I've started a blog, partly as therapy and to share my experiences, but also to try to gain insights and tips from other people. It occurs to me that given the size of the membership and its age profile there may well be people on here who would be interested so here's the address:

Adventures with Dementia

Phil


----------



## DTPCHEMICALS (Jul 24, 2006)

We are carers for Lady p`s mum. Although she is capable of carrying on her daily life at home she does get flustered over silly things.

For example if a light bulb fails she will ring me up to go and change it. Sometimes that is not convenient as she is 15 miles away, so we ask her to write a note saying that I will call in the morning to fix it.
Within minutes she will have forgoten that she has phoned and written a note and rings me again., and again , and again.

It is more frustrating for the carers than the person with the condition.

Strange as it seems old routines are still in the memory and work well.
Every single day for two years she walked to the care home where father in law was resident.
Three years ago he passed away and we expected her to carry on with the routine of visiting. Strangley enough she never went after his death.

I wish you well as things get worse with dementia not better.
I hope you have a good familly suport behind you.

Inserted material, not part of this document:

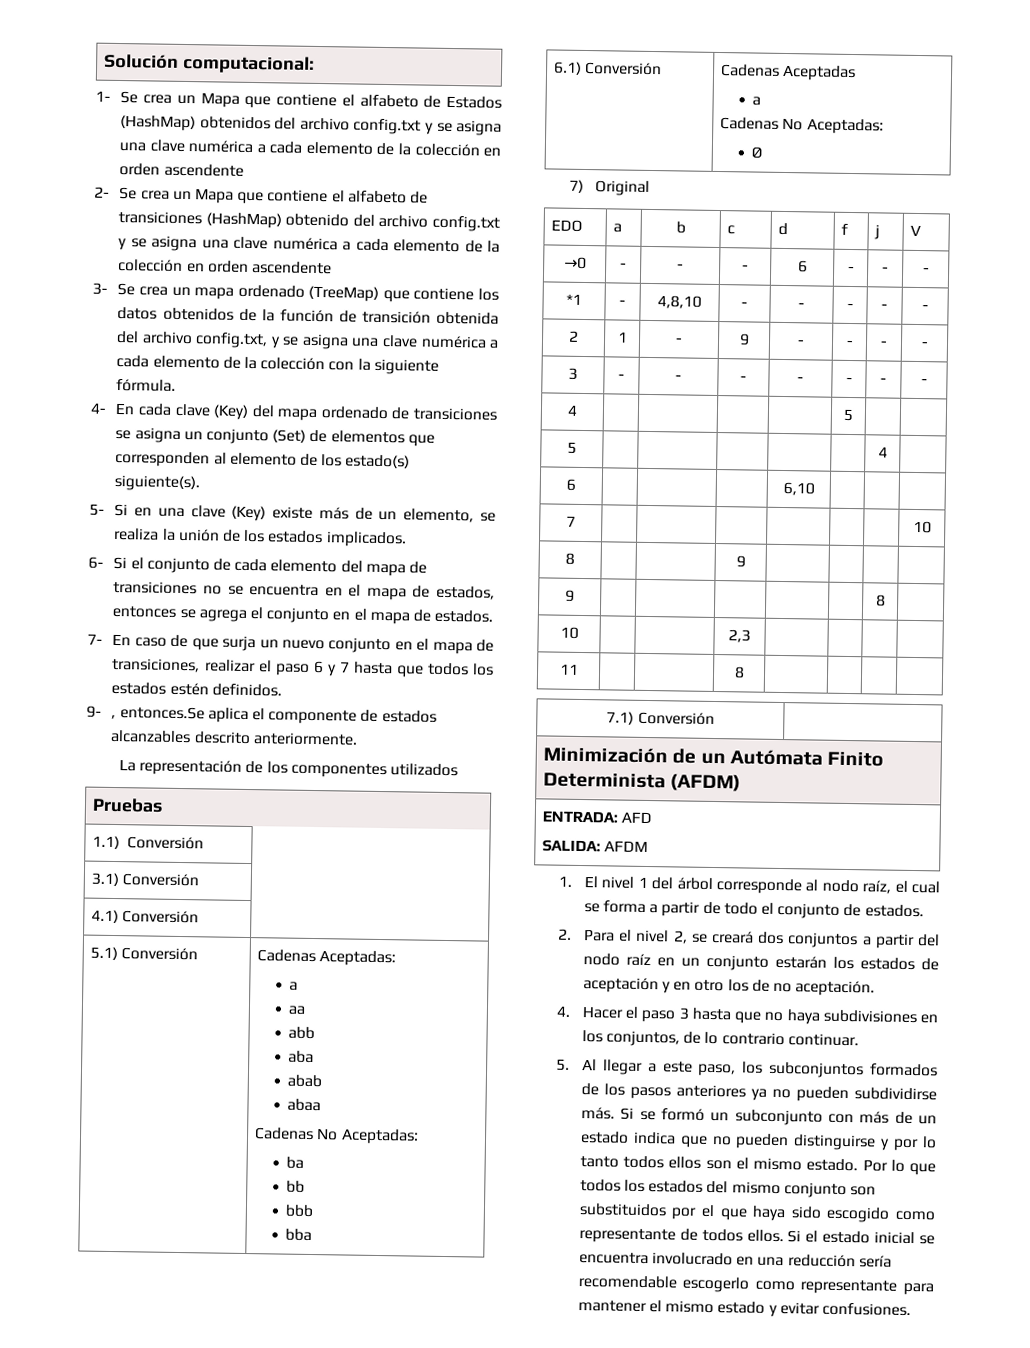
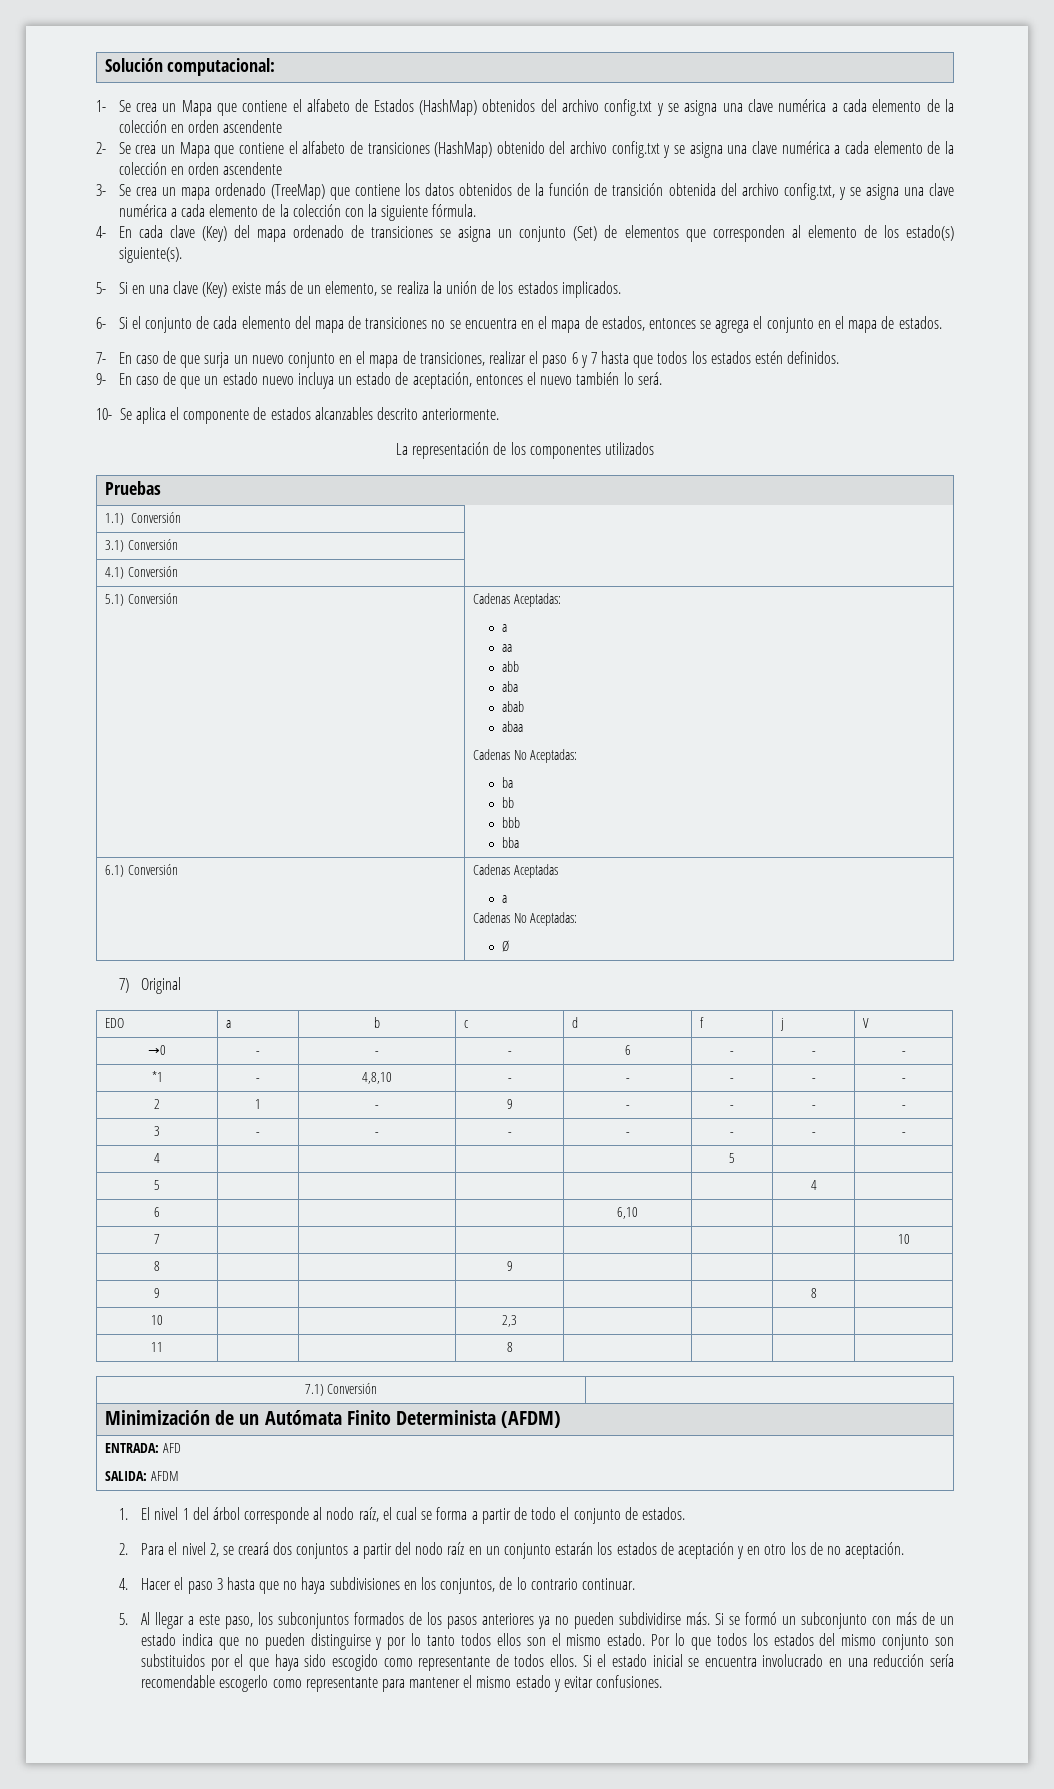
- 9- , entonces.Se aplica el componente de estados alcanzables descrito anteriormente.
+ 9- En caso de que un estado nuevo incluya un estado de aceptación, entonces el nuevo también lo será.
+ 10- Se aplica el componente de estados alcanzables descrito anteriormente.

Lady p has three sisters who basicaly don`t care about mum.

dave p


----------



## Phil42 (Apr 4, 2006)

I should have said that there's a comment facility on the blog and comments are very welcome.

Phil


----------



## locovan (Oct 17, 2007)

I have left a comment do you have to approve.


----------



## camallison (Jul 15, 2009)

Phil42 said:


> I should have said that there's a comment facility on the blog and comments are very welcome.
> 
> Phil


I have left a comment Phil. Good to compare notes and share experiences.

Colin


----------



## Phil42 (Apr 4, 2006)

Can't edit the original post but as a former English teacher I was amazed to see a superfluous apostrophe in there. 'Its' meaning 'of its' doesn't have an apostrophe - follows the pattern of his and hers. My apologies!

Phil


----------



## locovan (Oct 17, 2007)

Phil42 said:


> Can't edit the original post but as a former English teacher I was amazed to see a superfluous apostrophe in there. 'Its' meaning 'of its' doesn't have an apostrophe - follows the pattern of his and hers. My apologies!
> 
> Phil


Doesnt matter your Raising Awareness that's what Counts :wink:


----------



## camallison (Jul 15, 2009)

Phil42 said:


> Can't edit the original post but as a former English teacher I was amazed to see a superfluous apostrophe in there. 'Its' meaning 'of its' doesn't have an apostrophe - follows the pattern of his and hers. My apologies!
> 
> Phil


Give's the pedant's 'something to pick at! 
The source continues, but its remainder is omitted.